A Labatt spokeswoman said the pond hockey tournament is switching to refrigerated ice on land because Buffalo weather simply hasn’t been cold enough in recent years. The two sheets of ice will allow for six pond hockey-sized ice rinks to be played on simultaneously.
“Our goal was to keep the tournament outdoors and near the water in order to provide that gritty, authentic hockey experience we know our players want and appreciate,” Labatt’s Lisa Texido said.
Swift said there is a big need for adult amateur hockey, and while curling might seem to be a curious choice, it is a growing sport nationally.
“The closest place to do curling is in Niagara Falls, Canada, and there are a lot of people who go up there from Buffalo,” he said.
Some preservationists said they were excited to see the grain elevator district coming into its own. Cultural events the past two summers, with large public turnouts, have been held in Silo City, at Ganson and Child streets, and a $5 million project was approved by the waterfront agency in May to illuminate the Connecting Terminal on the outer harbor, the Michigan and Ohio Street bridges, two areas of General Mills and the underside of the Skyway in 2014.

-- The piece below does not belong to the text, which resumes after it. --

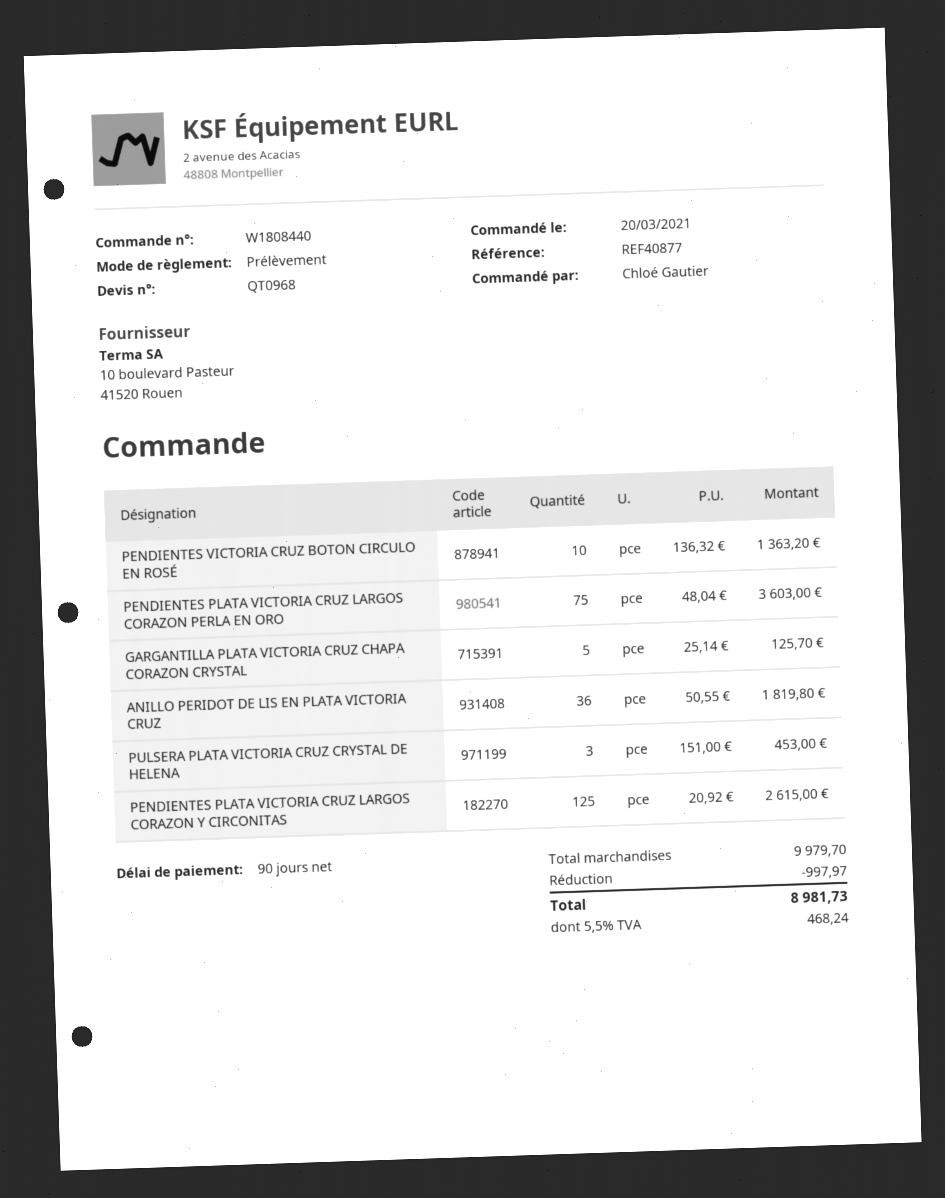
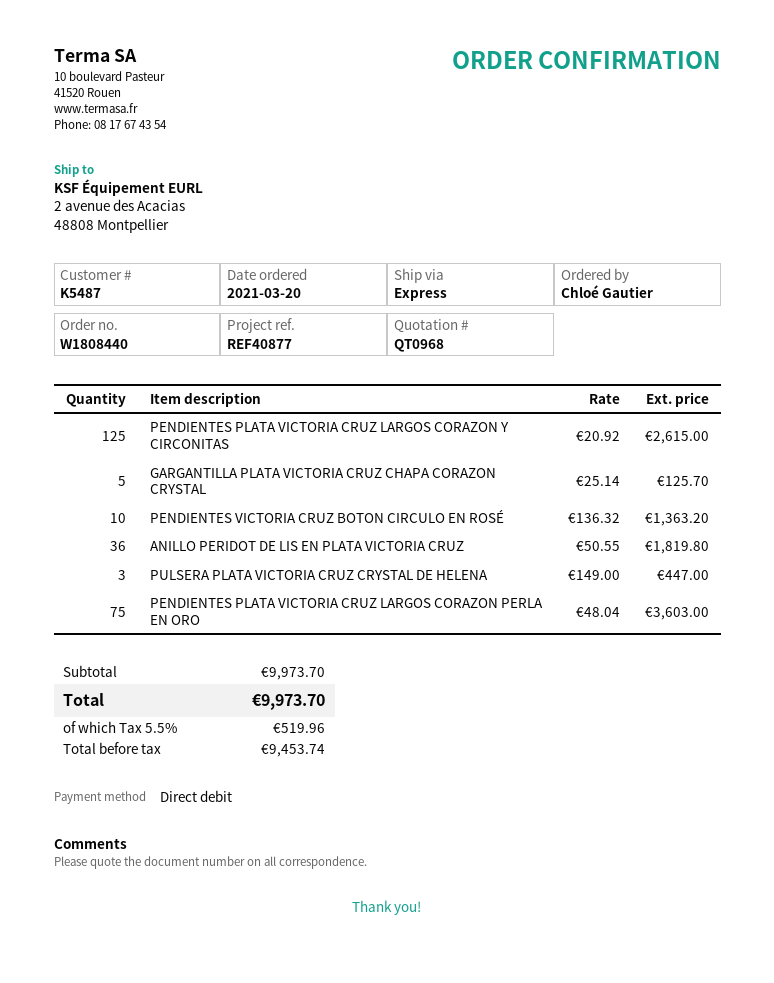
PULSERA PLATA VICTORIA CRUZ CRYSTAL DE HELENA: 3 x 151.00 = 453.00 -> 3 x 149.00 = 447.00
subtotal: 9979.70 -> 9973.70
discount: 997.97 -> none
tax: 5.5% = 468.24 -> 5.5% = 519.96
total: 8981.73 -> 9973.70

“I think it’s a wonderful idea,” said Lynda Schneekloth, a former University at Buffalo professor who edited “Reconsidering Concrete Atlantis: Buffalo Grain Elevators,” which Swift cited as an influence on the project. “We are starting to see the rejuvenation of the Buffalo River as a cultural corridor for the new economy,” Schneekloth said.
Tom Yots, executive director of Preservation Buffalo Niagara, also is excited about adapting the silos for new uses. “As long as the integrity of the elevator is respected, it’s a phenomenal win for everybody,” he said.